15. Cooperation in Disputes
Participant will cooperate with Enphase regarding any inquiry, dispute or controversy in which Enphase may become involved and of which Participant may have knowledge. Such cooperation will include disclosure of relevant documents and financial information, and interviews of Participant’s personnel. Such obligation will continue after the expiration or termination of this Agreement.
16. Term and Termination
This Agreement will commence on the date Installer enrolls in the Program (when Installer enrolls in the Program as instructed in the invitation from Enphase). This Agreement will continue until terminated. Either Party may terminate this Agreement at any time and for any reason, or no reason, by providing the other Party with at least ten (10) days written notice. Notwithstanding the foregoing, Enphase may terminate this Agreement, or terminate Participant’s participation in the Program immediately, upon notice, if Participant fails to meet the applicable Program requirements as set forth in the Program Guide and/or this Agreement or if Enphase’s interests are seriously violated in another way. Sections 7, 8, 12, 13, 14, 15, 17, 18, 19 of this Agreement shall continue to apply after termination of this Agreement insofar as this is reasonable.
17. Governing Law; Venue
The validity, construction, and performance of this Agreement and Participant’s participation in the Program will be governed by and construed in accordance with the laws of the Netherlands, except as otherwise required by applicable law. Any and all disputes arising out of or related to this Agreement will be exclusively brought before the competent court in Amsterdam, the Netherlands.
18. Notice
Notices provided under this Agreement (a) by Enphase, will be sent to the individual that Participant identifies in the Enphase Installer App as the administrator of Participant’s account; and (b) by Participant, will be sent to legal@enphaseenergy.com.
19. General
(a) Participant will not assign or transfer this Agreement or any rights or obligations hereunder, by operation of law or otherwise, without the prior written consent of Enphase. Any assignment in violation hereof will be void.

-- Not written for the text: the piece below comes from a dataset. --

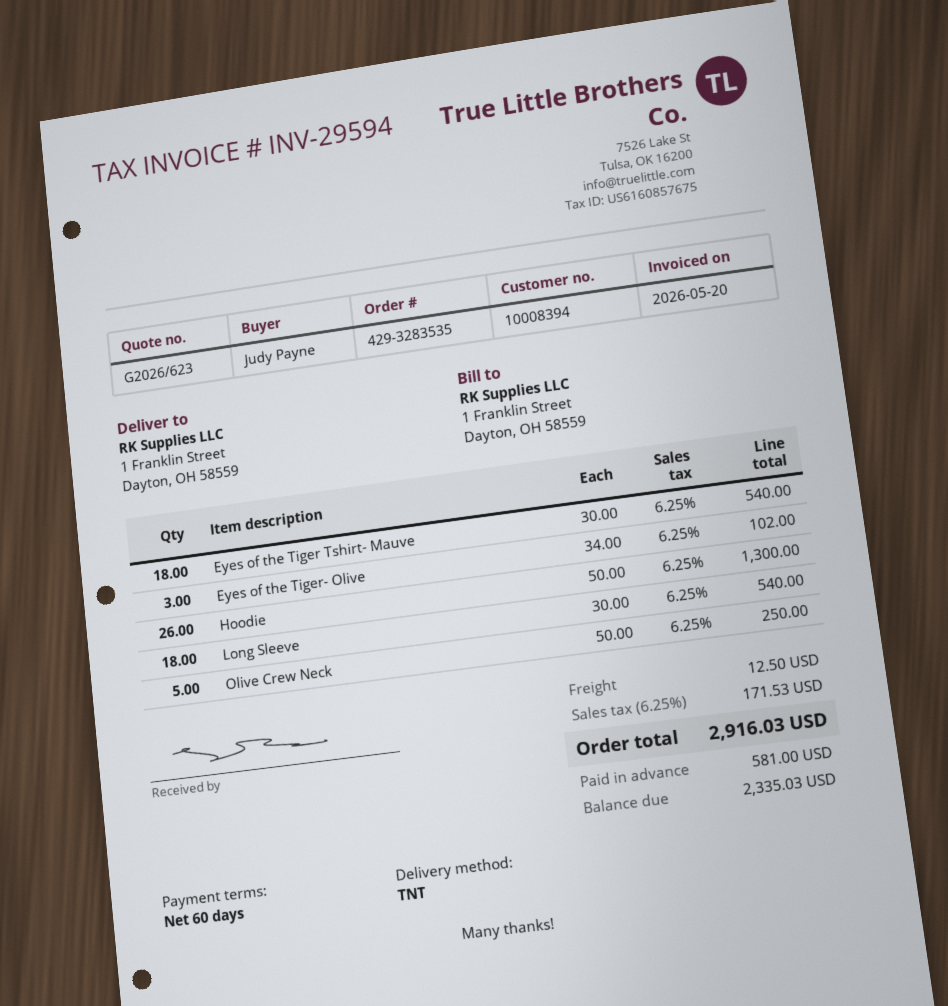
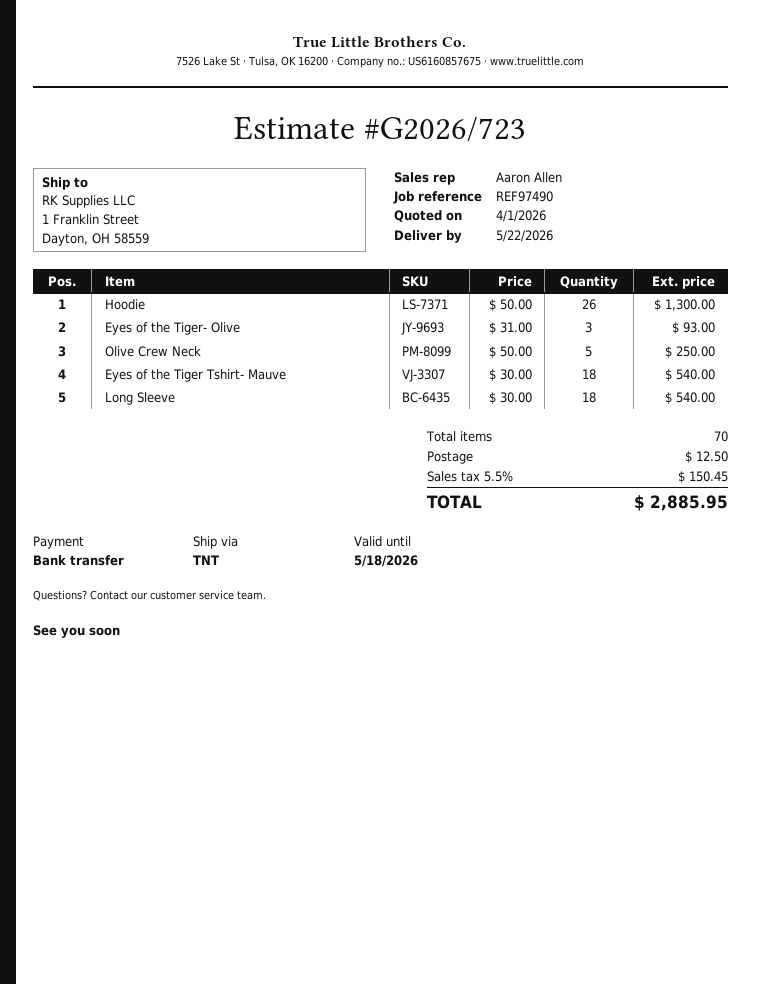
quote number: G2026/623 -> G2026/723
Eyes of the Tiger- Olive: 3 x 34.00 = 102.00 -> 3 x 31.00 = 93.00
tax: 6.25% = 171.53 -> 5.5% = 150.45
total: 2916.03 -> 2885.95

(b) This Agreement constitutes the entire agreement between Enphase and Participant, and supersedes all previous communications, course of dealing representations and agreements, whether oral or written, between Participant and Enphase with respect to the subject matter hereof.
(c) No course of dealing or usage of trade may be invoked to modify this Agreement.
(d) The failure by Enphase to enforce at any time any of the provisions of this Agreement will in no way be construed as a waiver of such provisions.
(e) If any provision of this Agreement is unenforceable as written, the remainder of the Agreement will remain in effect and the unenforceable provision will be limited or eliminated to the minimum extent necessary so that this Agreement will otherwise remain in full force and effect and enforceable.
(f) Any rule of construction to the effect that ambiguities are to be resolved against the drafting party will not be applied in connection with the construction or interpretation of this Agreement.